Lo que sí importa es el precio al que se venden muebles similares ahora mismo. Antes de fijar tu precio, dedica diez minutos a buscar en Wallapop, Vinted, Milanuncios o Mueblista piezas parecidas a la tuya en estado similar. Ese rango es tu punto de partida real.
Cómo hacer la búsqueda: Filtra por «vendidos» si la plataforma lo permite ( no lo que piden, sino lo que realmente se ha cerrado). Ahí está el precio de mercado real.
2. Los cuatro factores que mueven el precio
Una vez tienes la referencia de mercado, ajusta según estas cuatro variables:
- El estado es el factor más determinante. Un mueble sin marcas ni desgaste visible puede acercarse al 60–70% de su precio nuevo si la marca tiene valor. Uno con uso evidente, entre el 20 y el 40%.
- La antigüedad importa, pero en sentido contrario al que parece: un mueble de los años 60 bien conservado puede valer más que uno de hace tres años de fabricación estándar.
- La marca sí cuenta, pero solo en algunas categorías. Un sofá de diseño, una silla de firma reconocida o un armario de madera maciza artesanal mantienen valor. Un mueble de catálogo sin especial distinción, mucho menos. La procedencia importa si se puede demostrar.
- La urgencia es tuya, no del comprador. Si necesitas vender antes de una mudanza, el precio tiene que reflejarlo. Un mueble a precio de mercado tarda semanas en venderse. Uno con un descuento del 15–20% sobre la media suele irse en días.
3. Deja margen para negociar, siempre
En la segunda mano, casi todo el mundo va a intentar negociar. Es parte del juego, y no tiene por qué ser incómodo si lo anticipas. La estrategia más sencilla: publica el mueble un 10–15% por encima del precio mínimo al que lo venderías. Así tienes margen para ceder sin sentir que pierdes.
Si no quieres negociar, puedes indicarlo en el anuncio («precio fijo») pero ten en cuenta que eso reduce el número de interesados. Funciona mejor para piezas con valor claro o muebles muy demandados.
4. El precio también comunica calidad
Un mueble demasiado barato genera desconfianza. Suena paradójico, pero en el mercado de segunda mano un precio muy por debajo de la media hace pensar que algo no cuadra. Si tienes una pieza realmente buena, no la infravalores: un precio justo, bien justificado con fotos de calidad y una descripción honesta, convierte mejor que una cifra muy baja con poca información.
El truco del precio impar: Publicar a 85€ en lugar de 90€ funciona igual que en el comercio tradicional: el comprador lo percibe como más ajustado aunque la diferencia sea mínima. Aplícalo cuando quieras transmitir que ya está al límite.
5. Cuándo y cómo bajar el precio
Si tu anuncio lleva más de dos semanas activo y no recibes mensajes, el precio probablemente está fuera de mercado. Una bajada del 10–15% suele ser suficiente para volver a activar el interés. Evita bajadas muy pequeñas (de 100€ a 98€ no llama la atención) y considera refrescar también las fotos al mismo tiempo: el algoritmo de muchas plataformas premia los anuncios actualizados.

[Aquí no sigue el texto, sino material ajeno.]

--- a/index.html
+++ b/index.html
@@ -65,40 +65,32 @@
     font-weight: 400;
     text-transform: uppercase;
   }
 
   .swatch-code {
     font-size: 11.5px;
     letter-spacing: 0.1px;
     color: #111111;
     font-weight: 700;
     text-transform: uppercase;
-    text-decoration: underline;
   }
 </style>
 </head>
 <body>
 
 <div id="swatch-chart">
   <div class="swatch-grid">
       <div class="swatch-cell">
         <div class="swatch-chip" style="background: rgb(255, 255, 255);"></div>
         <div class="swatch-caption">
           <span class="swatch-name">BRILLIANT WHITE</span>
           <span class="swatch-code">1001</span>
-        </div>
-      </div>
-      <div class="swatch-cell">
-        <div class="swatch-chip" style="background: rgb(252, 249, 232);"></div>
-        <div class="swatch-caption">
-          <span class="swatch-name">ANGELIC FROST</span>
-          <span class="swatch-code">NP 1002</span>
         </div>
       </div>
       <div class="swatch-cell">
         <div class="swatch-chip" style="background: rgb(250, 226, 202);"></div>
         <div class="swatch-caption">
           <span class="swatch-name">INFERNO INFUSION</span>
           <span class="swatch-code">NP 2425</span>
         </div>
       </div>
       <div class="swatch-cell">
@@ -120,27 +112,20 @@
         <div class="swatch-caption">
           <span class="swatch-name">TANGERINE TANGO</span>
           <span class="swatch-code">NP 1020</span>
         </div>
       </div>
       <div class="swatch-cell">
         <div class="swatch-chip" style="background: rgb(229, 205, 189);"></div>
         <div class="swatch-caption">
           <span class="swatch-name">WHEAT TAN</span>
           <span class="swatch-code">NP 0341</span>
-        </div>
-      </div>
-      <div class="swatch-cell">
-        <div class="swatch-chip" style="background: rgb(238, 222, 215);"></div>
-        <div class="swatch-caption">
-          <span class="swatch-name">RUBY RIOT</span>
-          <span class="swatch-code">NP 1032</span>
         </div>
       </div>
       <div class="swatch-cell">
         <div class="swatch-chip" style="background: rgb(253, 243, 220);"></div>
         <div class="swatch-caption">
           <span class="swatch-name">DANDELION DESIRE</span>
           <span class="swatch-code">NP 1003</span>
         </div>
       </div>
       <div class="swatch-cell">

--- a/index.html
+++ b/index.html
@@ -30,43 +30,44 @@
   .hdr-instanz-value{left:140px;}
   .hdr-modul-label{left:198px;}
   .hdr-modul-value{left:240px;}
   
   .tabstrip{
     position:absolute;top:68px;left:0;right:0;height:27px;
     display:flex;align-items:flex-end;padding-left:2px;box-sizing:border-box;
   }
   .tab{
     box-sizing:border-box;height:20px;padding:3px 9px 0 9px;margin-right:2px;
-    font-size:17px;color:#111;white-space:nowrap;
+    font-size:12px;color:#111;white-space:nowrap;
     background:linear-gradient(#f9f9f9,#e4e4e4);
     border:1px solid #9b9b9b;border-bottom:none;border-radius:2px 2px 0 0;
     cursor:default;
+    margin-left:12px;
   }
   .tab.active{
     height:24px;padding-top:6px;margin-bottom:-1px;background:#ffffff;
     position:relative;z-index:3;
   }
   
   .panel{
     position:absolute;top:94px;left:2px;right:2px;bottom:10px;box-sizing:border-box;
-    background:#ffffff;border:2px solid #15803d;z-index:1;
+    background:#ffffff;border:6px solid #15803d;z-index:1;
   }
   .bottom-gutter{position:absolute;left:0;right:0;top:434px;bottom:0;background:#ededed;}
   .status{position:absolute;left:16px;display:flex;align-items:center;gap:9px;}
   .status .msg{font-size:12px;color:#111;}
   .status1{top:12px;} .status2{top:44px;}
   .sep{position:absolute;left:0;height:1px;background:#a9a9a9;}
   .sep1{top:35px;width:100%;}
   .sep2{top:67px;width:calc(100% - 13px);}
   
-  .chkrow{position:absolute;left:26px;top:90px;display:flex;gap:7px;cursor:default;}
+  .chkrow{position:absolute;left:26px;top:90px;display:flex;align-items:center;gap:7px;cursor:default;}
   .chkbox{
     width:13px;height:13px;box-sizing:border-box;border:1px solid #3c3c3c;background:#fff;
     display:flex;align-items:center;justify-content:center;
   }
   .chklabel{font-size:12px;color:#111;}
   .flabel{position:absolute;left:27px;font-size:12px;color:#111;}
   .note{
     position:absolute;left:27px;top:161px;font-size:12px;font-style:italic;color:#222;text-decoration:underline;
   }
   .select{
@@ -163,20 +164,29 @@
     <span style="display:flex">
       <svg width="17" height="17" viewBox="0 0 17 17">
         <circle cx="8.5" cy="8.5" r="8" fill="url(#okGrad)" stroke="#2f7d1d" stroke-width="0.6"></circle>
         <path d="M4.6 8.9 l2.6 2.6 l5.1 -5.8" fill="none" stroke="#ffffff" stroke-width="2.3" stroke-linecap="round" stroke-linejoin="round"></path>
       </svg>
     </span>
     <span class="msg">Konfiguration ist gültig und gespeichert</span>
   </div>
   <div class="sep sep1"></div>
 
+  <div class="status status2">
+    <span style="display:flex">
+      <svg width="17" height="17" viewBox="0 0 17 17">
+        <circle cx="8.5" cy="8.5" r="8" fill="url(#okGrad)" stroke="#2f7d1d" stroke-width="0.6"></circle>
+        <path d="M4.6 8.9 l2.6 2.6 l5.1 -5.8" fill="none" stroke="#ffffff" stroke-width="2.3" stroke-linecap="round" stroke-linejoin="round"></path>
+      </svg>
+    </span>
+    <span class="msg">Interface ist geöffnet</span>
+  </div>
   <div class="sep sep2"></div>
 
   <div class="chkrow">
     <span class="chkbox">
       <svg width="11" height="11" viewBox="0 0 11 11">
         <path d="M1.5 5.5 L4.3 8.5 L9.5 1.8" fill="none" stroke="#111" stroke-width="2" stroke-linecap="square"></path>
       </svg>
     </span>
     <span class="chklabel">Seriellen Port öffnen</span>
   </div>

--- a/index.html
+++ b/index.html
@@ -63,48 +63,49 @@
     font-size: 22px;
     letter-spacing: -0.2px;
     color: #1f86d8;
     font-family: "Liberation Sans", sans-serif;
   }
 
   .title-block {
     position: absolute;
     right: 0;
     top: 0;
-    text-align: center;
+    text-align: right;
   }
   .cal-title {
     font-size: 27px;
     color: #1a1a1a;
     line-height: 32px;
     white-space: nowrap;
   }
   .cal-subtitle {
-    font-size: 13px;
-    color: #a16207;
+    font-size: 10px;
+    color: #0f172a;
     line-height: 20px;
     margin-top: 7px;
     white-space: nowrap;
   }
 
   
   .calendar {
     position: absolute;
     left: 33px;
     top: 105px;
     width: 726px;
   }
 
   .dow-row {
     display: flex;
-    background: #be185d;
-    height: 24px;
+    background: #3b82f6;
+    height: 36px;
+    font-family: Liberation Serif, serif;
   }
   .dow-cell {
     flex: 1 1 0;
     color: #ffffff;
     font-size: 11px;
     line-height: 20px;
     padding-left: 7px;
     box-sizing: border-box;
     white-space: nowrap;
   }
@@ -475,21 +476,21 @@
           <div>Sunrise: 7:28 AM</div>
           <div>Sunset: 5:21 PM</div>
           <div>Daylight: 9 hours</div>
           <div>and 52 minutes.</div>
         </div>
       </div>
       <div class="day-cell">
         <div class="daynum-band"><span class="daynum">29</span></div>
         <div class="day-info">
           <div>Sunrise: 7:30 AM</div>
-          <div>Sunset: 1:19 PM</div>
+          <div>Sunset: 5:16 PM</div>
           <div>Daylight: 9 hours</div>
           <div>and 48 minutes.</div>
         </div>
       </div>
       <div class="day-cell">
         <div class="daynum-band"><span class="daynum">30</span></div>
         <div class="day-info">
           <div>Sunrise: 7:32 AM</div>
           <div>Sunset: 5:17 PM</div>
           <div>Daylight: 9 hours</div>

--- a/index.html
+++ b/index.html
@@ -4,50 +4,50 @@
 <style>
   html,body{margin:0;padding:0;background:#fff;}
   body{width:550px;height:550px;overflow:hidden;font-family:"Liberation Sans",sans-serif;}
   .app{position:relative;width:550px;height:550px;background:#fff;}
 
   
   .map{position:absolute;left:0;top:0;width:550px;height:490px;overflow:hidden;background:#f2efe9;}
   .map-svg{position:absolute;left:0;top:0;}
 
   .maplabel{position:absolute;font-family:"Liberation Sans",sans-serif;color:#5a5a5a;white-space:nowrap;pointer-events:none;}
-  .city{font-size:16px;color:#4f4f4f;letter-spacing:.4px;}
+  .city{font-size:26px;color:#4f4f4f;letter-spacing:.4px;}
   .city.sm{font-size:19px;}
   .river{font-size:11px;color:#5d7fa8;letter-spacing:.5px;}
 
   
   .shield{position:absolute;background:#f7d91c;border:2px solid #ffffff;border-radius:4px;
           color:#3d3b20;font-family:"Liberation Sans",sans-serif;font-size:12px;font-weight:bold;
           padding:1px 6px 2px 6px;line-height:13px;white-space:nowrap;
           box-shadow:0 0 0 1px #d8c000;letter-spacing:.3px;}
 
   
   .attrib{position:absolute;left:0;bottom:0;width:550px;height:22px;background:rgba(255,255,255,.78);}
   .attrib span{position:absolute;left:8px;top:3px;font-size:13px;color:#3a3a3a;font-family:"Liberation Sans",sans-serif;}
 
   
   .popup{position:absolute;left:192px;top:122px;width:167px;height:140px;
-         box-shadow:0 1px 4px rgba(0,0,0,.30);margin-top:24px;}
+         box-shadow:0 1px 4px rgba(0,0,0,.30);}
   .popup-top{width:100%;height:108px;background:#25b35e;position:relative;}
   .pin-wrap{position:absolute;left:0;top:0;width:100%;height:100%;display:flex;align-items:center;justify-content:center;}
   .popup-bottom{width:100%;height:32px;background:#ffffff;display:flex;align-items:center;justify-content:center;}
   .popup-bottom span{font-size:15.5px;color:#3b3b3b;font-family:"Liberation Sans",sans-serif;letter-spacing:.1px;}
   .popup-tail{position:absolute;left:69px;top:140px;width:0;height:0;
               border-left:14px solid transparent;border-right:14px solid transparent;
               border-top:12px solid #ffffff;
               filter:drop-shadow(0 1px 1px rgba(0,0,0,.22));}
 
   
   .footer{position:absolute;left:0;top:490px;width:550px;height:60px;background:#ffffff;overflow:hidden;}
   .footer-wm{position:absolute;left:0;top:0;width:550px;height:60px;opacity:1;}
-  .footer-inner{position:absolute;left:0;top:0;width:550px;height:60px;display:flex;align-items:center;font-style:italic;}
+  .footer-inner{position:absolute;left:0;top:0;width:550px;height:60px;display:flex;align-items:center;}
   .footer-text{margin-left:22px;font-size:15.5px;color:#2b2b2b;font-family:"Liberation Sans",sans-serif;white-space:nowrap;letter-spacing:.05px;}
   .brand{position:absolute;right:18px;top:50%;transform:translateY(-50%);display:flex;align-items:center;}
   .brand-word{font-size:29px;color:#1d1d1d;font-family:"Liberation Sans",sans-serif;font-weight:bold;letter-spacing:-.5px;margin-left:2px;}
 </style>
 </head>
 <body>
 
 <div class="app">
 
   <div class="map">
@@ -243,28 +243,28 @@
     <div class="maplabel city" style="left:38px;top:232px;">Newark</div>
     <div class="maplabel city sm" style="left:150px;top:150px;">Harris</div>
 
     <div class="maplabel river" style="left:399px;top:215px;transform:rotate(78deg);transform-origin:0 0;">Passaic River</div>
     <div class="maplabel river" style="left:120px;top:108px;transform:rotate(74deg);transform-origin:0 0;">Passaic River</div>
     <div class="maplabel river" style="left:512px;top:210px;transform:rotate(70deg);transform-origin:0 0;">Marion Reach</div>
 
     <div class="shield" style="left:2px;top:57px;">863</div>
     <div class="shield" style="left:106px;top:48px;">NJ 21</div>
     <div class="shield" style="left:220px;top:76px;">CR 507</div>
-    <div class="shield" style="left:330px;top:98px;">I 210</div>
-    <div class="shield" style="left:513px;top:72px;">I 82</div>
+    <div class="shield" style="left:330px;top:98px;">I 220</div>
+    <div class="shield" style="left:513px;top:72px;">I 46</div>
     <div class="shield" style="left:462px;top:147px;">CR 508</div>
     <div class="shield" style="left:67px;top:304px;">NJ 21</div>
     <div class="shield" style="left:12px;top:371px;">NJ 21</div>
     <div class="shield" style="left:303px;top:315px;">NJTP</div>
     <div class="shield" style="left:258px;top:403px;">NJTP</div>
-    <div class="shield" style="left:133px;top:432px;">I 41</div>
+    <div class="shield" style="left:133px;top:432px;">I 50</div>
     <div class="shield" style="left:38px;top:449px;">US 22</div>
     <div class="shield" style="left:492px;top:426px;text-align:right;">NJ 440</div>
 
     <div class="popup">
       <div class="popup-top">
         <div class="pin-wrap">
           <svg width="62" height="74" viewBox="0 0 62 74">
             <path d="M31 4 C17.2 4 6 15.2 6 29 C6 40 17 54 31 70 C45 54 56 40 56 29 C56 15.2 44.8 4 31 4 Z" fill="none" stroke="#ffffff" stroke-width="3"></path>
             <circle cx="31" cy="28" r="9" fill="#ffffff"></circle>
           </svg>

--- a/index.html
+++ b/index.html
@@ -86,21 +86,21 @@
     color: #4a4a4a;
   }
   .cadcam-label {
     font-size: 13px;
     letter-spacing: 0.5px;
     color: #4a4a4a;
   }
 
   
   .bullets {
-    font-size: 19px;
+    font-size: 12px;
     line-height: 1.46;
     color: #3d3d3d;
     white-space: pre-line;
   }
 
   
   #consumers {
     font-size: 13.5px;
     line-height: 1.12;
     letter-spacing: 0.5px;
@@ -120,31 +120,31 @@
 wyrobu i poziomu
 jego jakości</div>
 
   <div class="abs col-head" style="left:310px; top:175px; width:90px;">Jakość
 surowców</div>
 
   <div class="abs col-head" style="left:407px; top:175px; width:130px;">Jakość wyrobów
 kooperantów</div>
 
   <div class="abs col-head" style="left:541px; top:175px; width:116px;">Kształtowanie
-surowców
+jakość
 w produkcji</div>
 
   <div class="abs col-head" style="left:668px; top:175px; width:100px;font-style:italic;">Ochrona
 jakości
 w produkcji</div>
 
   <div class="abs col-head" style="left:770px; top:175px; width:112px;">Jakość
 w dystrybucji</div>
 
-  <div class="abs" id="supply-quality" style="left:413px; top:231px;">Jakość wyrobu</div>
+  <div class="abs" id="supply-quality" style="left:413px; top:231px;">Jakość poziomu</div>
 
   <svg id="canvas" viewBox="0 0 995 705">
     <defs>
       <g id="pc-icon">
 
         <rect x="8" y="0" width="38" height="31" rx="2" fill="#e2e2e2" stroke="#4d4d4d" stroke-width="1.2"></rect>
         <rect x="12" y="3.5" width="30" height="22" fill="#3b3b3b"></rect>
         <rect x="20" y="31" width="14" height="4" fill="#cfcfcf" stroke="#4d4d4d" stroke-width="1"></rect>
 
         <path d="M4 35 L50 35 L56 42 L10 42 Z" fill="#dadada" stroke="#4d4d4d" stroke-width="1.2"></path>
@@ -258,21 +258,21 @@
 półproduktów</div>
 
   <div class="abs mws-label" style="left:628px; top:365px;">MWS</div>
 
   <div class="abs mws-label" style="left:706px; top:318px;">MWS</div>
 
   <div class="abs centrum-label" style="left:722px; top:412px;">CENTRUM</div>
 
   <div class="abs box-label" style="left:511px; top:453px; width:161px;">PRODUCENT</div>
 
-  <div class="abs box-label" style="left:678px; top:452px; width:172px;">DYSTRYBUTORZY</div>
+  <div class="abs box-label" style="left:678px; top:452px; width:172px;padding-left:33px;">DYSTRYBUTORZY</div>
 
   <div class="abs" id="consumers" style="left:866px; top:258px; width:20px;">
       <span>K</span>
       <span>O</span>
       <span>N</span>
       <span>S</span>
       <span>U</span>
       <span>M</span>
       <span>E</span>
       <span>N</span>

Poner precio a un mueble usado no es una ciencia exacta, pero tampoco tiene que ser una intuición a ciegas. Con diez minutos de investigación, un poco de objetividad sobre el estado real de la pieza y una estrategia de negociación clara, la mayoría de los muebles encuentran comprador en un plazo razonable. El precio correcto no es el más alto que te atreves a pedir. Es el que hace que alguien diga: «esto vale lo que piden».